言いたいことは代表が大体言ってくれたんですが(笑)、アーティストさんとお客さんにどれだけ快適にイベントの2日間を過ごしてもらえるかに尽きますね。ありがたいことに年々お客さんが増えている中で生じる課題もあるので、去年とは違う新しい試みも必要で。例えば、会場の人が増えて音が聴こえにくいエリアができ始めたらスピーカーを増やそうってなったり、シャトルバスの本数を増やしたいってなったり。機材を増やすとなると物理的に可能かどうかの検討が必要ですし、バスを増やすってなったらさまざまなコストやリスクも考慮する必要があるので、関わる企業の皆さんと相談しながら頭を悩ませています。あと、宿泊施設を僕たちが増やすことはできないので、ホテルを増やす以外に、より多くのお客さんに来ていただくにはどうしたらいいかというのも、難しい課題だと思います。

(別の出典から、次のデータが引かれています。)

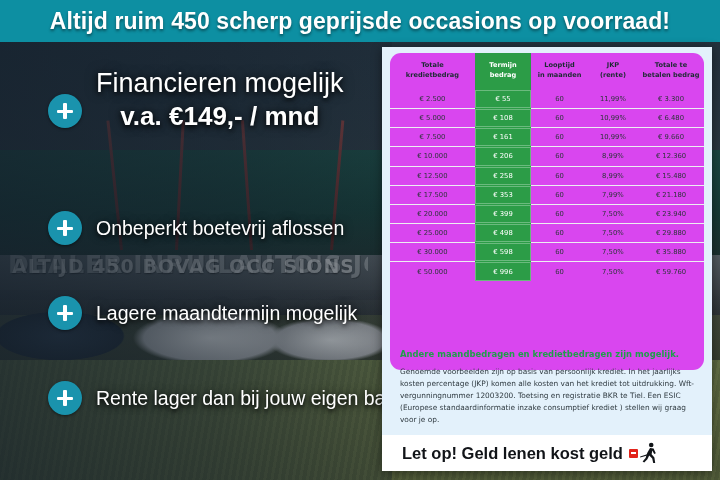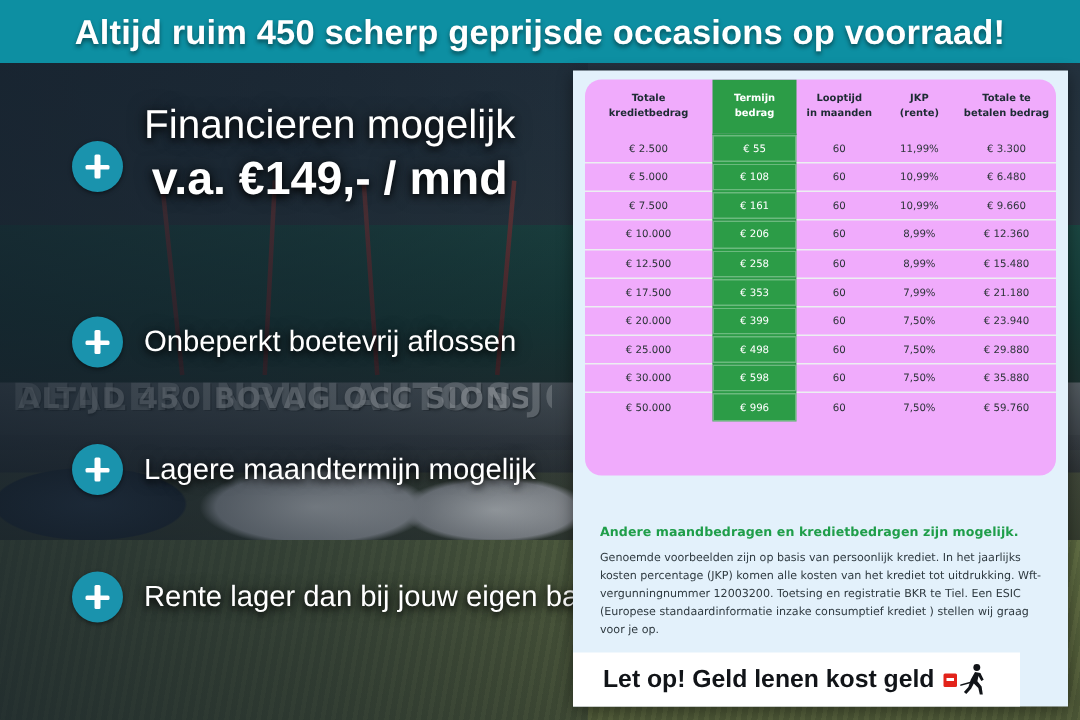--- a/index.html
+++ b/index.html
@@ -117,8 +117,8 @@
     box-shadow:0 2px 10px rgba(0,0,0,.45);
   }
   #rate-card{
-    position:absolute; left:8px; top:6px; width:314px; height:264px;
-    background:#f0abfc; border-radius:11px; overflow:hidden;
+    position:absolute; left:8px; top:6px; width:314px; height:317px;
+    background:#d946ef; border-radius:11px; overflow:hidden;
   }
   table#rate-table{
     width:100%; border-collapse:collapse;

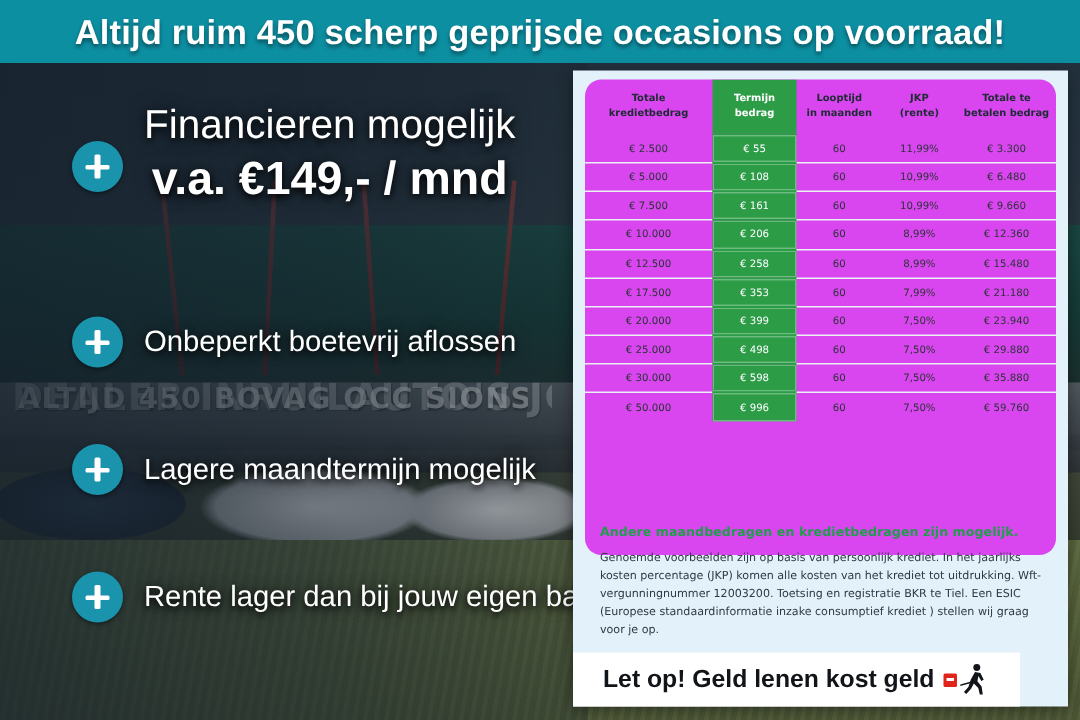--- a/index.html
+++ b/index.html
@@ -106,7 +106,7 @@
     text-shadow:0 2px 5px rgba(0,0,0,.9), 0 0 12px rgba(0,0,0,.6);
   }
   #hero-line2{
-    color:#fff; font-size:31px; font-weight:700; white-space:nowrap; margin-top:2px;
+    color:#fff; font-size:26px; font-weight:700; white-space:nowrap; margin-top:2px;
     text-shadow:0 2px 5px rgba(0,0,0,.9), 0 0 12px rgba(0,0,0,.6);
   }
 

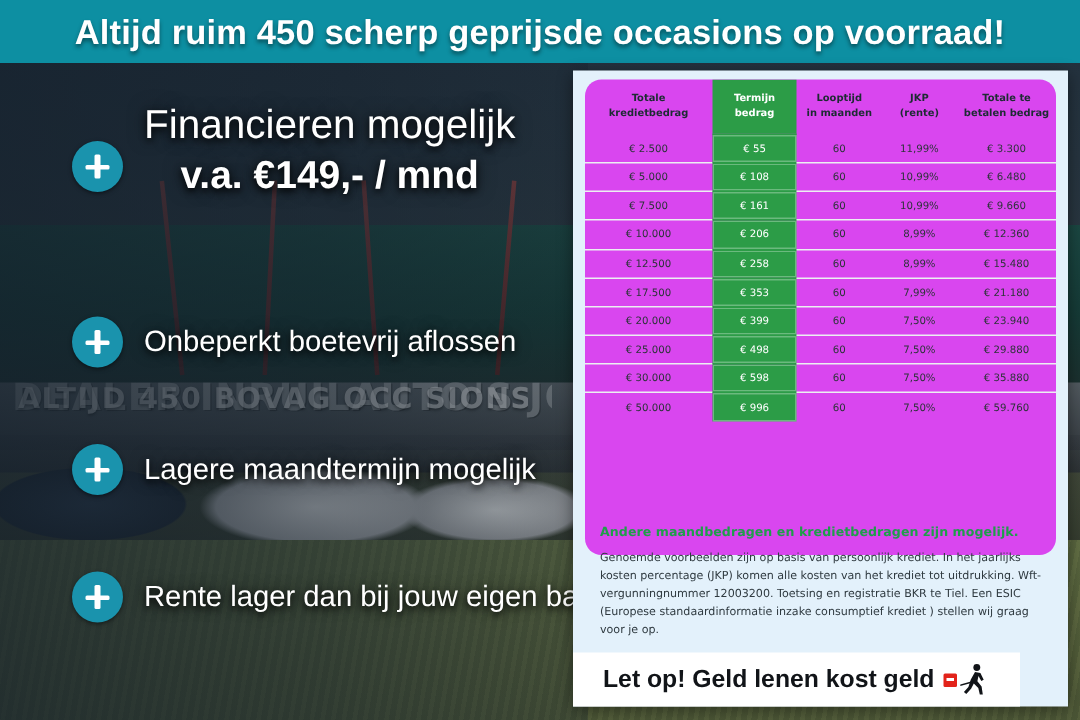--- a/index.html
+++ b/index.html
@@ -161,7 +161,7 @@
 
   
   #warn{
-    position:absolute; left:0; bottom:0; width:298px; height:36px;
+    position:absolute; left:0; bottom:0; width:330px; height:36px;
     background:#ffffff; display:flex; align-items:center; padding-left:20px; gap:6px;
   }
   #warn-text{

フェスという非日常のイベントを成功させるには、開催地域の交通や宿泊といったインフラなど普段の状況を把握しておく必要がありますし、やはり多方面からの協力も欠かせないのだと改めて思います。

これからの展望

最後に、今後フェス事業で挑戦してみたいことや、将来的に「こんなフェスを目指したい」と思われていることを教えてください。

祐川

僕としては、まだまだいろんなアーティストさんに新しくご出演いただきたいなと思っています。これまでも幅広いアーティストさんにご出演いただいているんですが、呼んでみたいアーティストさんが毎年増えたり、これまでお声がけし続けているけどなかなかスケジュールの都合が合わない方もいらっしゃったりするので、お客さんが「あ、この人出るんだ」と思うようなインパクトを毎年与えていきたいです。特に来年は10周年の節目でもあるので、今までご出演いただいてきたアーティストさんはもちろん、新しいアーティストさんにもパフォーマンスをしていただいて、今までで一番のアニエラフェスタにしたいなというのが僕の目標です。

コバヤシ

祐川が言ってくれたように、これまで出演が叶っていないアーティストさんにもアニエラフェスタを体験していただいて、たくさんのアーティストさんにとって、このフェスに出演したことが人生の思い出になったら嬉しいなと思います。あとは、アニメやポップカルチャーのファンの皆さんにとって、このアニエラフェスタが、正月に実家に帰るような毎年の恒例行事になったら嬉しいです。そういうイベントを、末永くつくっていけるといいなと思っています。

これからのアニエラフェスタに、ますます期待が高まりますね。コバヤシさん、祐川さん、ありがとうございました!